Refn: The big question mark was Who’s going to play Jesse? She had to be young because the idea was that beauty, the obsession that you live in, is shrinking and it’s becoming younger and younger. Essentially it would feed on itself [until it is as small as] an infant almost.
My wife, she had seen a movie with Elle Fanning and thought she was great. We spoke to her manager, [who] sent photos of Elle from a fashion shoot while we were setting up a meeting between. The minute I got the photos, Liv and I were looking at them and I was just like, “It’s her.” That’s how we went on this journey together. I wanted to make a movie about beauty for my own reasons. She wanted to make a movie about beauty for her generation. It was a wonderful process.
Paste: Collaboration. Your DP, Natasha Braier, didn’t shoot some of your recent films, so was that a conscious choice to choose her, a different DP? Not to belabor, you know, the idea that you needed the woman’s eye, but I wonder if that was a factor in choosing her?
Refn: It was a lot of circumstances. I reached out to a couple of younger, up-and-coming kind of crew [members]. I met with Natasha and I really liked her. Her being a woman I thought would be an interesting prospect. I hired her and I loved it. We’ve been working together ever since. I think every commercial I’ve done after Neon Demon, I’ve used her.
Paste: Going back to talking about L.A., in an interview with The Guardian you said, “I know how terrifying L.A. can be because I’ve been there as a failure.” What does that mean?
Refn: I know what it’s like being one in a million trying to make it. Which makes you feel like a failure constantly until you create something. That can be very frightening.
Paste: Jesse is embodying the type of person that makes the City terrifying. On one side, she’s Bambi, and then on the other, she is a demon. She’s almost a hero and an anti-hero simultaneously. How did you construct that with Elle, that character?
Refn: Everything kind of comes up from…you know—[it’s] like painting. Let the movie go as it comes along. Taking Jesse through the experience and highs and lows, it became [clearer] that there was a much darker side to Jesse’s character than I originally had thought. You kind of have to go with your instinct and work like that a lot. It just became what it needed to be.
Paste: What does our culture define as beauty now?
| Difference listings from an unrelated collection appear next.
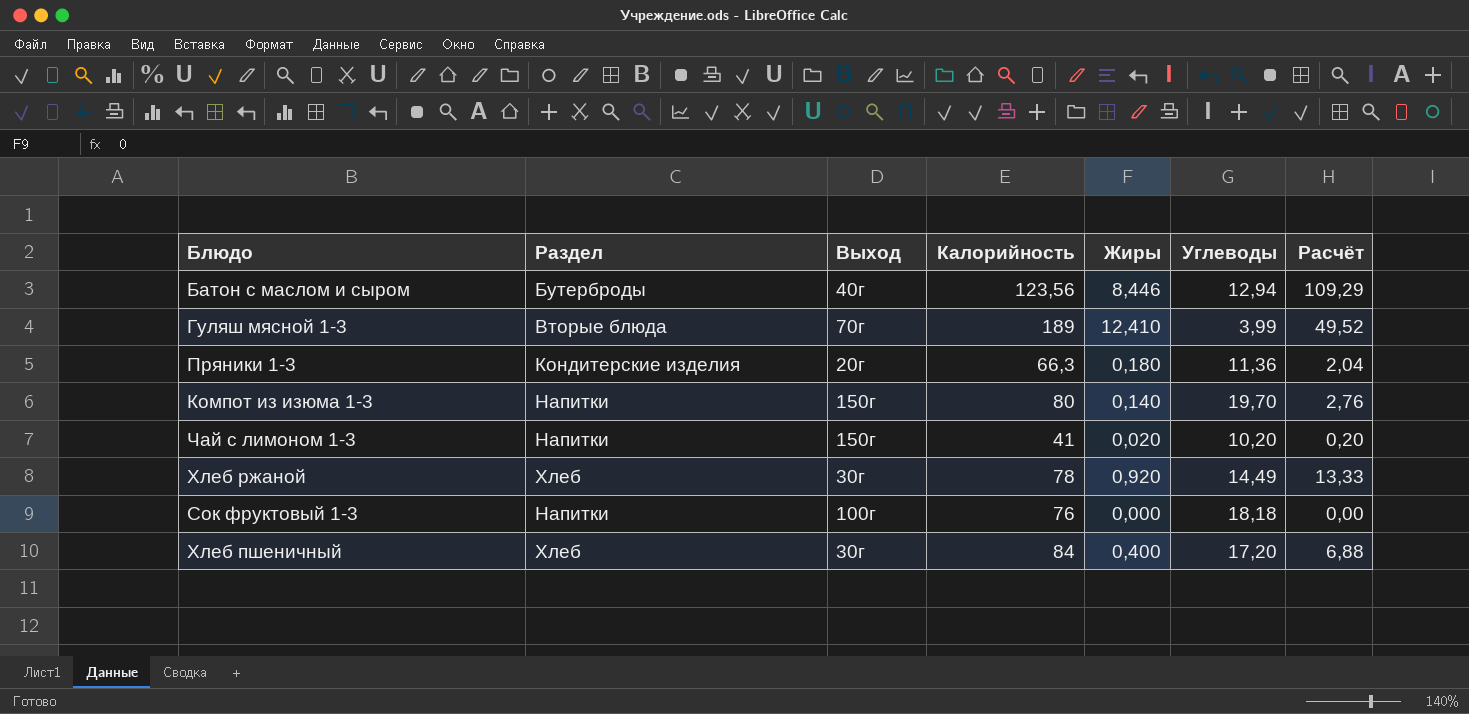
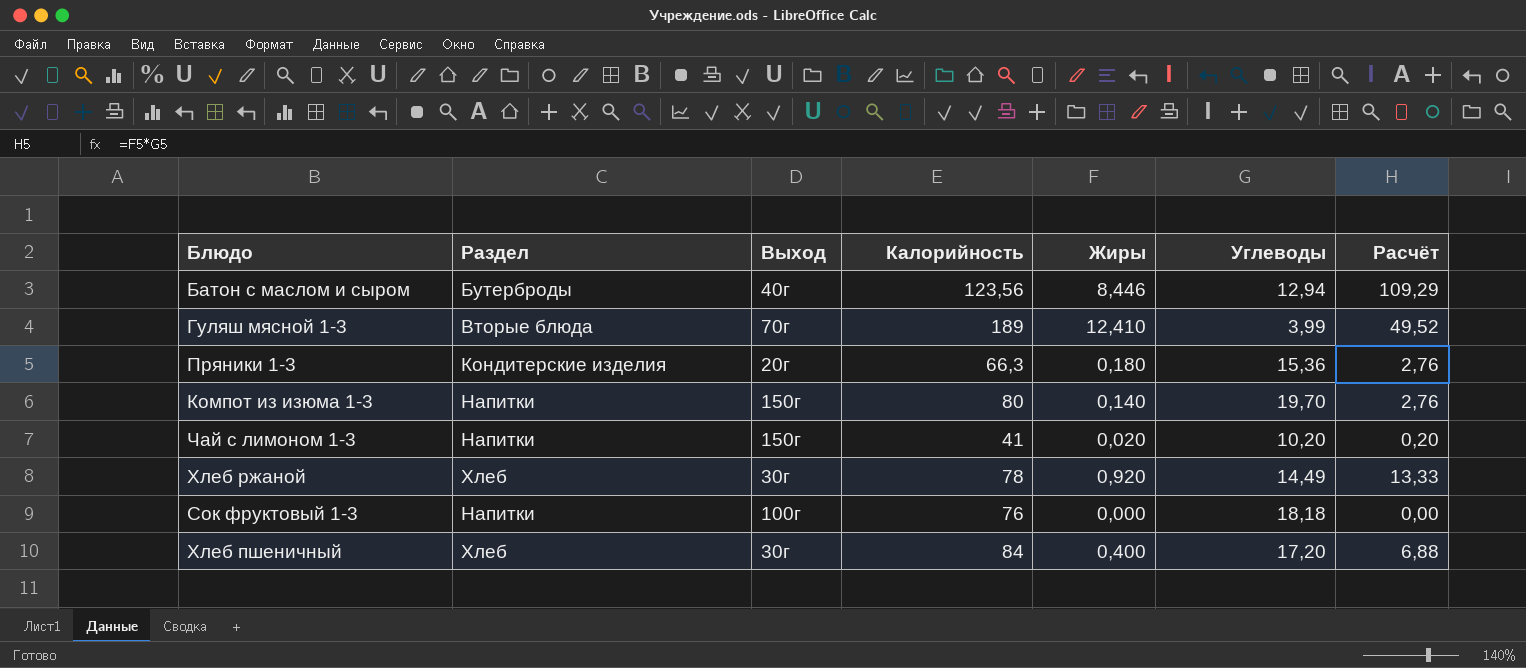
Пряники 1-3 | Углеводы: 11,36 -> 15,36
Пряники 1-3 | Расчёт: 2,04 -> 2,76

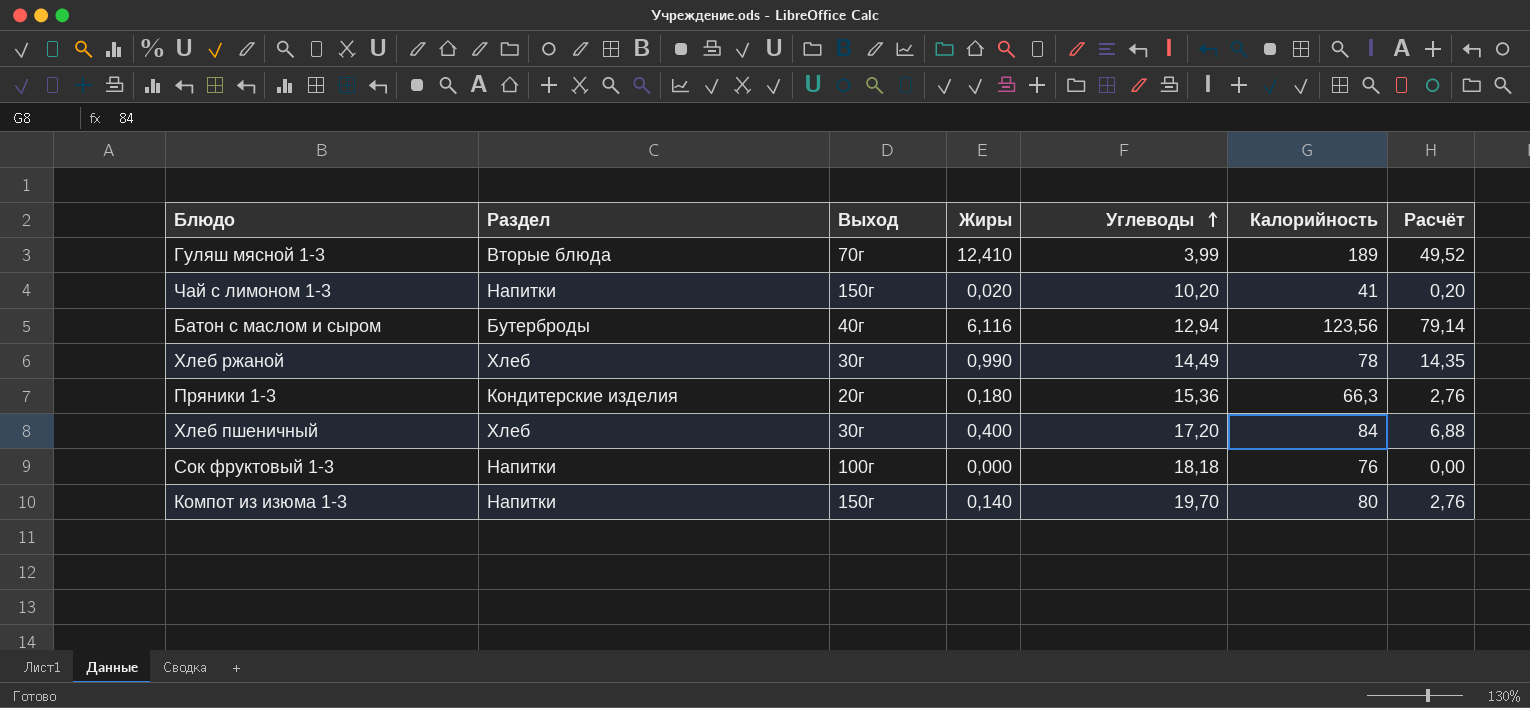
row order: none -> Углеводы ascending
column Калорийность | position: 4 -> 6
Батон с маслом и сыром | Жиры: 8,446 -> 6,116
Батон с маслом и сыром | Расчёт: 109,29 -> 79,14
Хлеб ржаной | Жиры: 0,920 -> 0,990
Хлеб ржаной | Расчёт: 13,33 -> 14,35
Are the Kardashians false? Are we consuming beauty in a false manner?
Refn: Well, it’s difficult to answer because it’s a question that asks for a very specific answer: What is wrong and what is right? You can’t look at it like that. It’s more that the obsession [with] beauty, whether we like it or not, has only grown since the dawn of man. It has shaped us. It’s part of our identity. And it’s a little bit like fairytales—very much about power.
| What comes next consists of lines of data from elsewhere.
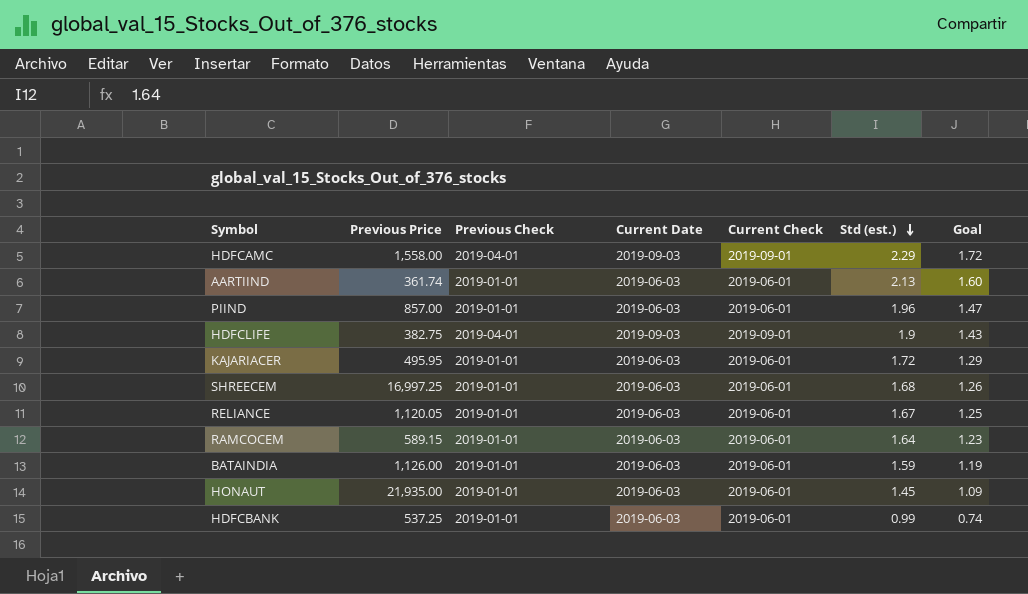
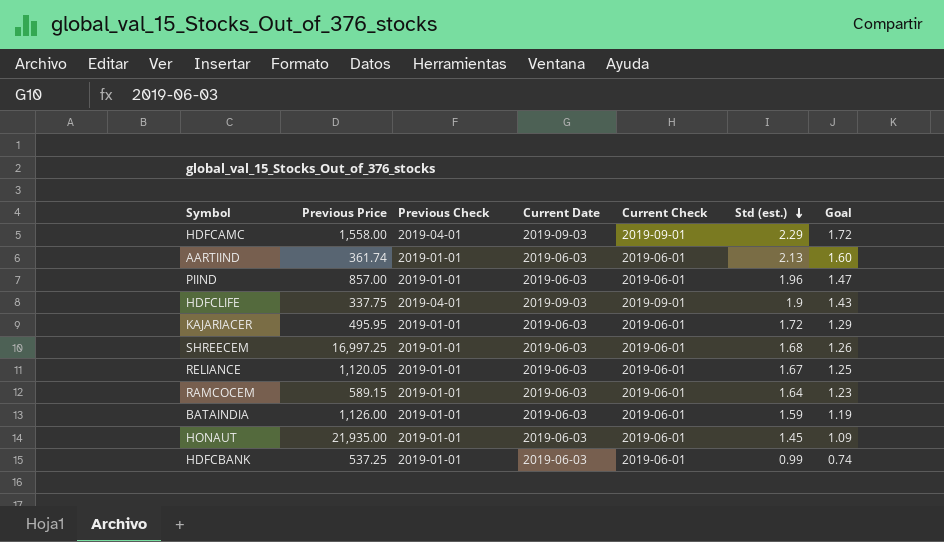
HDFCLIFE | Previous Price: 382.75 -> 337.75

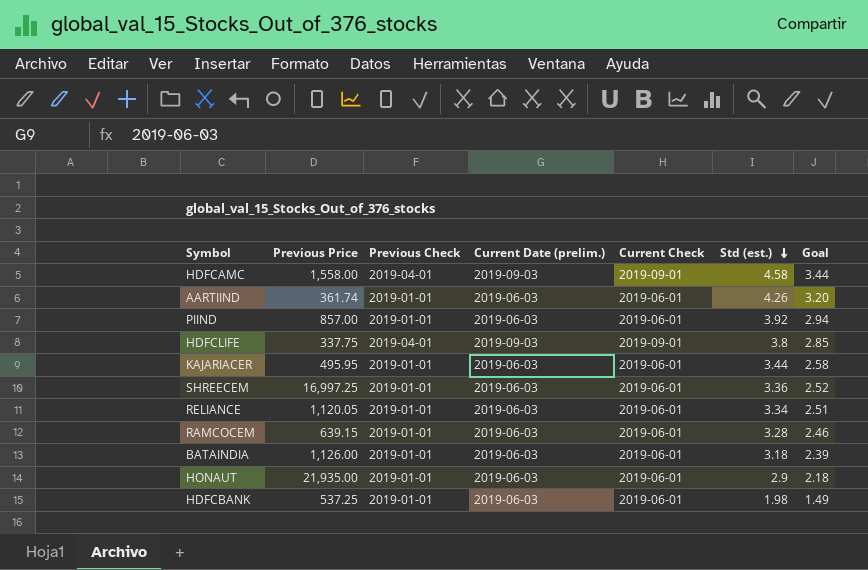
column name: Current Date -> Current Date (prelim.)
HDFCAMC | Std (est.): 2.29 -> 4.58
HDFCAMC | Goal: 1.72 -> 3.44
AARTIIND | Std (est.): 2.13 -> 4.26
AARTIIND | Goal: 1.60 -> 3.20
PIIND | Std (est.): 1.96 -> 3.92
PIIND | Goal: 1.47 -> 2.94
HDFCLIFE | Std (est.): 1.9 -> 3.8
HDFCLIFE | Goal: 1.43 -> 2.85
KAJARIACER | Std (est.): 1.72 -> 3.44
KAJARIACER | Goal: 1.29 -> 2.58
SHREECEM | Std (est.): 1.68 -> 3.36
SHREECEM | Goal: 1.26 -> 2.52
RELIANCE | Std (est.): 1.67 -> 3.34
RELIANCE | Goal: 1.25 -> 2.51
RAMCOCEM | Previous Price: 589.15 -> 639.15
RAMCOCEM | Std (est.): 1.64 -> 3.28
RAMCOCEM | Goal: 1.23 -> 2.46
BATAINDIA | Std (est.): 1.59 -> 3.18
BATAINDIA | Goal: 1.19 -> 2.39
HONAUT | Std (est.): 1.45 -> 2.9
HONAUT | Goal: 1.09 -> 2.18
HDFCBANK | Std (est.): 0.99 -> 1.98
HDFCBANK | Goal: 0.74 -> 1.49

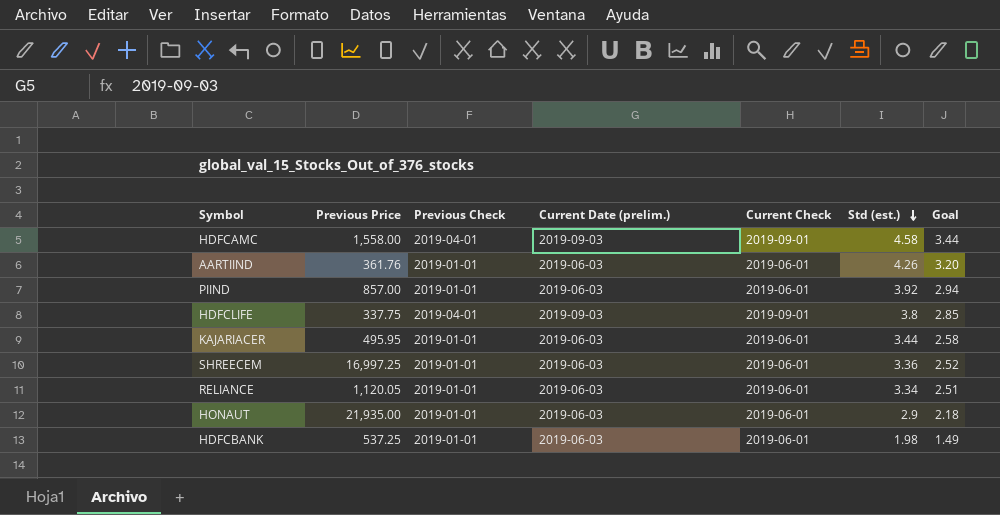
row RAMCOCEM: 639.15 | 2019-01-01 | 2019-06-03 | 2019-06-01 | 3.28 | 2.46 -> none
row BATAINDIA: 1,126.00 | 2019-01-01 | 2019-06-03 | 2019-06-01 | 3.18 | 2.39 -> none
AARTIIND | Previous Price: 361.74 -> 361.76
You know, men were strong and women were beautiful. That’s how they would decide: by their power definitions. The digital revolution has allowed the obsession to emerge because now we can really start to manipulate how it starts. We know the difference between real and unreal. But I believe the generation after [my children] really won’t have that clear definition of what is real and what is unreal. It’s very interesting. It’s like we’re now finally [drifting to] narcissism as a virtue. So I think that’s encouraged.
Paste: I know. I feel strange about 16-year-olds getting plastic surgery but the next generation may not. I felt that’s kind of how the movie ended. People die and people win—and it’s sort of like: What’s next? I don’t know if that was what you were going for, sort of a cautionary tale, but it feels like how the future landscape looks.
Refn: That sounds like a good ending to me.